I was experiencing another melt down. An appropriate analogy for the origin of Melt Down. A nuclear power plant of any sort, has to be kept cool. There is more heat available in nuclear fission that can be used.
I volunteered for the nuclear submarine service as an engineer and thus, I am somewhat familiar with these things. The reactor must be kept cool enough to survive, to be useful and not dangerous.
The melt down I was experiencing was internal and dangerous to me I was loosing my cool. The core purpose of my being was under question. I was reacting to my perceptions of life and purpose under those perceptions. I felt I was too old and, well, sort of worthless. Thinking of those mile long lines of old grain cars that are seen in a side track sometimes near the highway. Another thought of being set aside is the farm machinery we see near the fields where a new fresh green painted combine is moving among the crop.
Old machinery, old abandoned houses with weathered gray siding and a grown over driveway. Set aside as a symbol of that old Grateful Dead song, “Old and in the way, that’s what I heard them say. They’ll never care about you when you’re old and in the way” That’s the illusion I and perhaps you believed.
We are old, yes. Our hair matches the old barn boards of gray..sometimes a silver gray. So easy to set ourselves on that shunt of rusty steel. Coupled with an endless line of others. Tattooed with gang paint spray and brake hoses disconnected. Forever. Out in the field, the old fashioned tractor almost hidden with the tires flat and grass growing through the frame. How it must be in the dormitories of the old we envision our end. Visitors these days like Clayton Moore with his mask asking how the food is.
Suddenly, I bolted awake with a memory of incredible worth. My worth to an absolute stranger a few years ago. After following an ‘instinct’ to visit an acquaintance in the big hospital, I had an experience that doubled in size as I thought of it.
When I left my new friends room after praying for him, there was a young man, walking slowly down the long corridor. An unusual appearing youth with large hoop earrings. I asked him if he wouldn’t mind if I walked beside him. “Sure, that would be OK. I’m kind of slow” My doctor said I had to walk around this floor several times a day” I responded that I was OK too and not in any hurry. I did not ask the young man why he was in hospital. At the next corridor junction, we both stopped and I said I was going to the right to try and find my car, and it seemed the young man was going left. I then asked if I could pray for him. It was alright with him and I asked if I could put my hand on his shoulder. I do not remember my prayer but afterward the young man said to me “Are you an angel?” I said no, but God sent me here.

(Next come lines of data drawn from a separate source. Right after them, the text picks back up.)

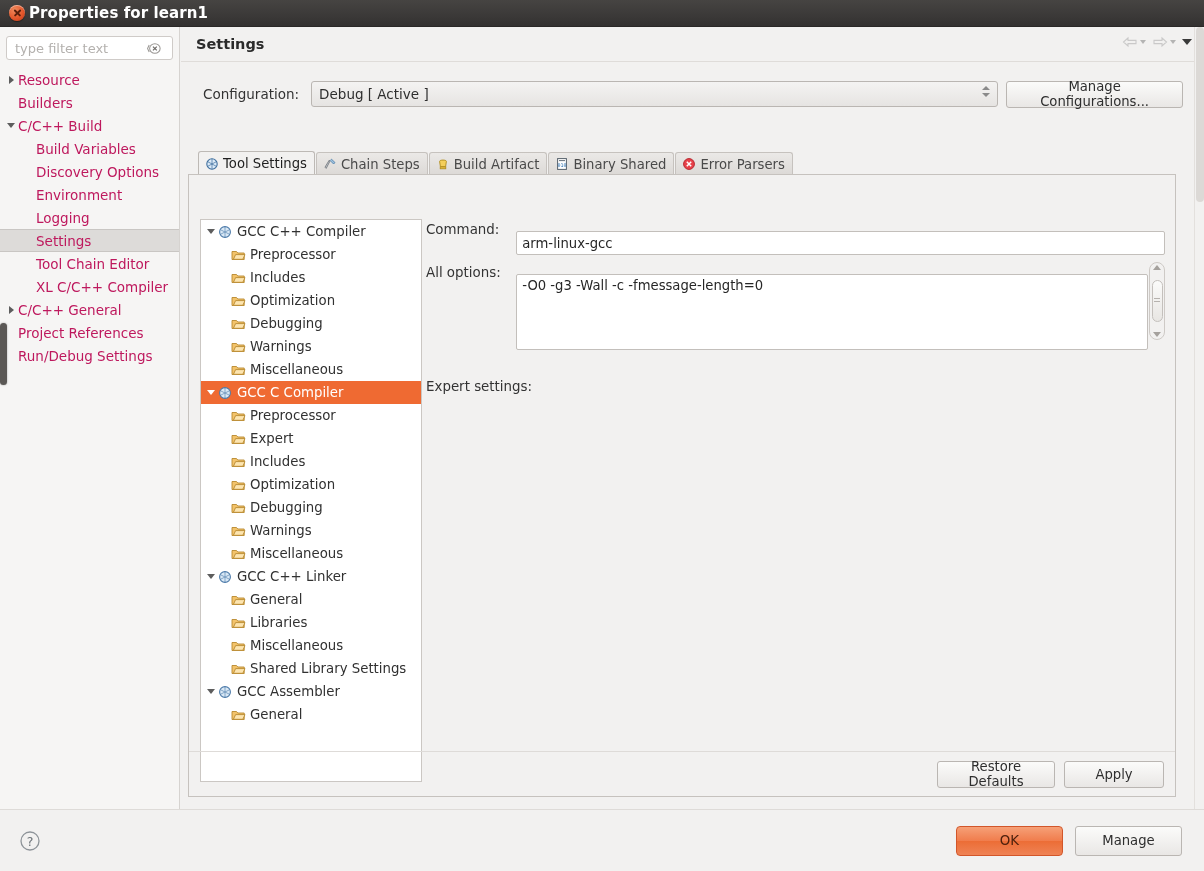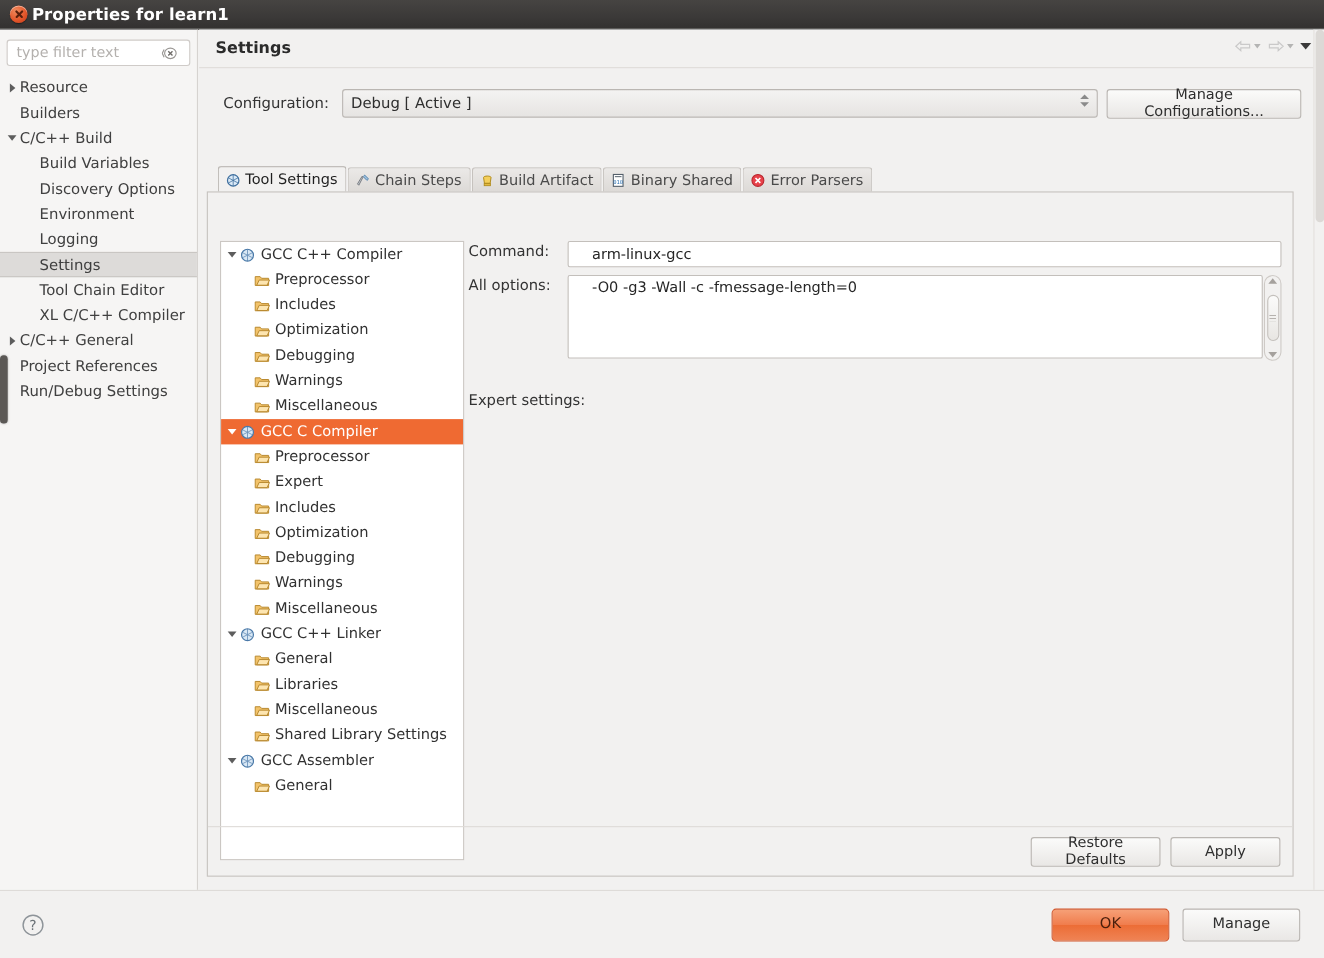--- a/index.html
+++ b/index.html
@@ -76,7 +76,7 @@
   .tree-outer { position: absolute; top: 41px; left: 0; width: 179px; bottom: 0; }
   .tree-item {
     height: 23px; display: flex; align-items: center;
-    font-size: 13.5px; color: #404040; cursor: pointer;
+    font-size: 13.5px; color: #be185d; cursor: pointer;
     padding-left: 4px; white-space: nowrap;
   }
   .tree-item.selected {

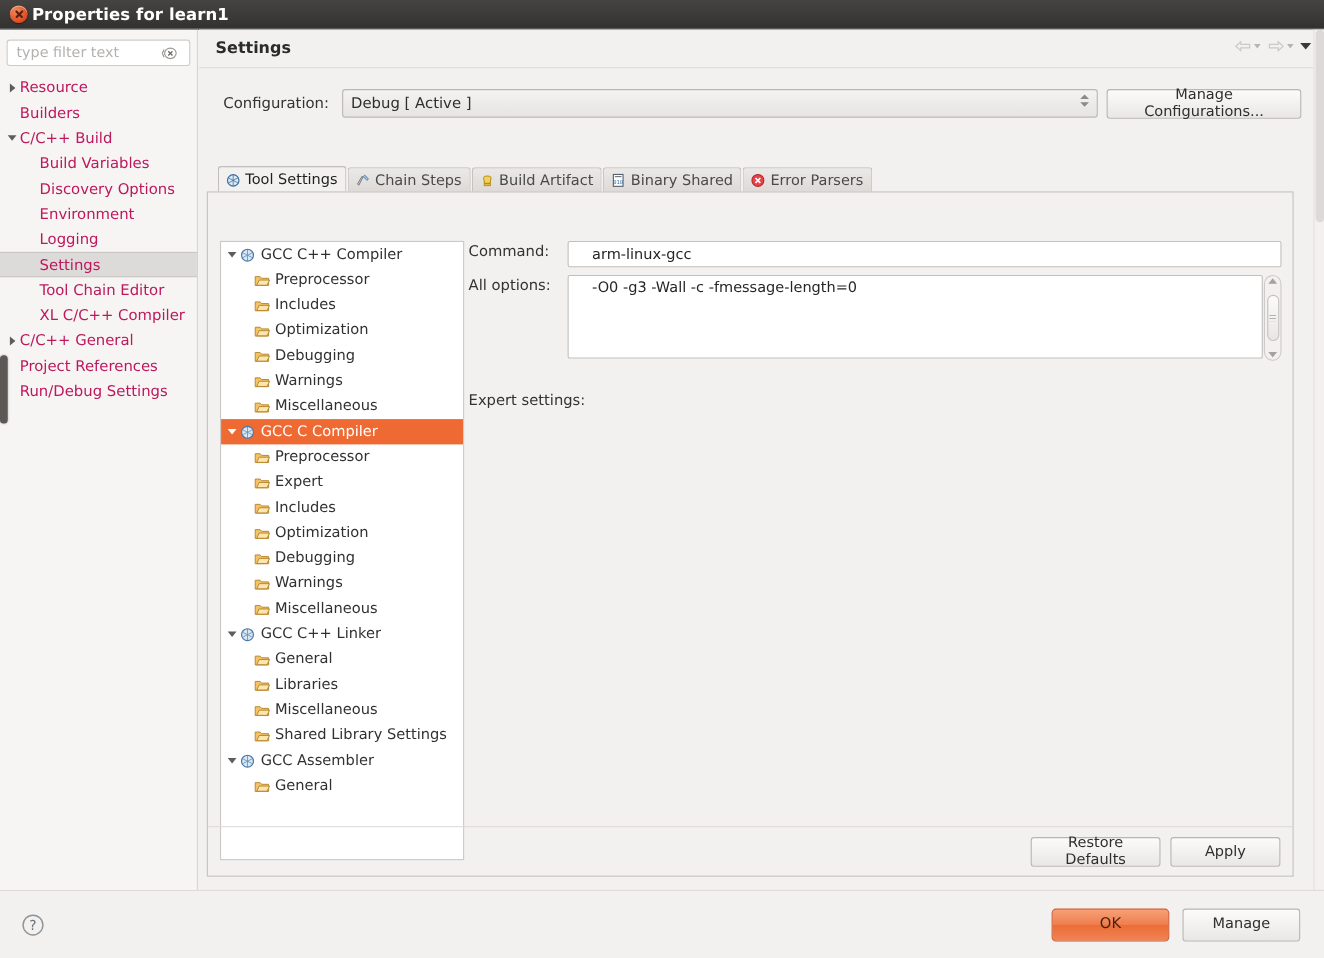--- a/index.html
+++ b/index.html
@@ -204,7 +204,7 @@
   .finput {
     background: #ffffff; border: 1px solid #c3bfbb; border-radius: 2px;
     font-family: inherit; font-size: 13.2px; color: #262626;
-    padding: 3px 21px; outline: none;
+    padding: 3px 5px; outline: none; margin-top: 12px;
   }
   .cmd-input { width: 654px; height: 24px; }
   .opts-wrap { display: flex; }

So now worth, eternal worth came flooding into my pity party and that was exactly what was needed. We are not abandoned machinery although existential thought and words say we are worthless no matter how old we are.
I had been reading a bit of Sartre, Joyce and Nietzsche for research. Some of those old ink stained minds. Hopelessness, no meaning to life and other cheery stories can go deep, they strain to dominate one’s spirit but God sent me that memory. A memory stronger than death, as strong as the grave and many waters cannot flood this love. A Rich and priceless memory that filled me with hope and a life well lived through the eternity we all glimpse, as through a darkened glass. We are not in the way unless we put ourselves in our own way. Live for others, pray for them and indeed Peace floods in and we become aware. Awake. Redeemed and set in a perfect place and time for His good purpose.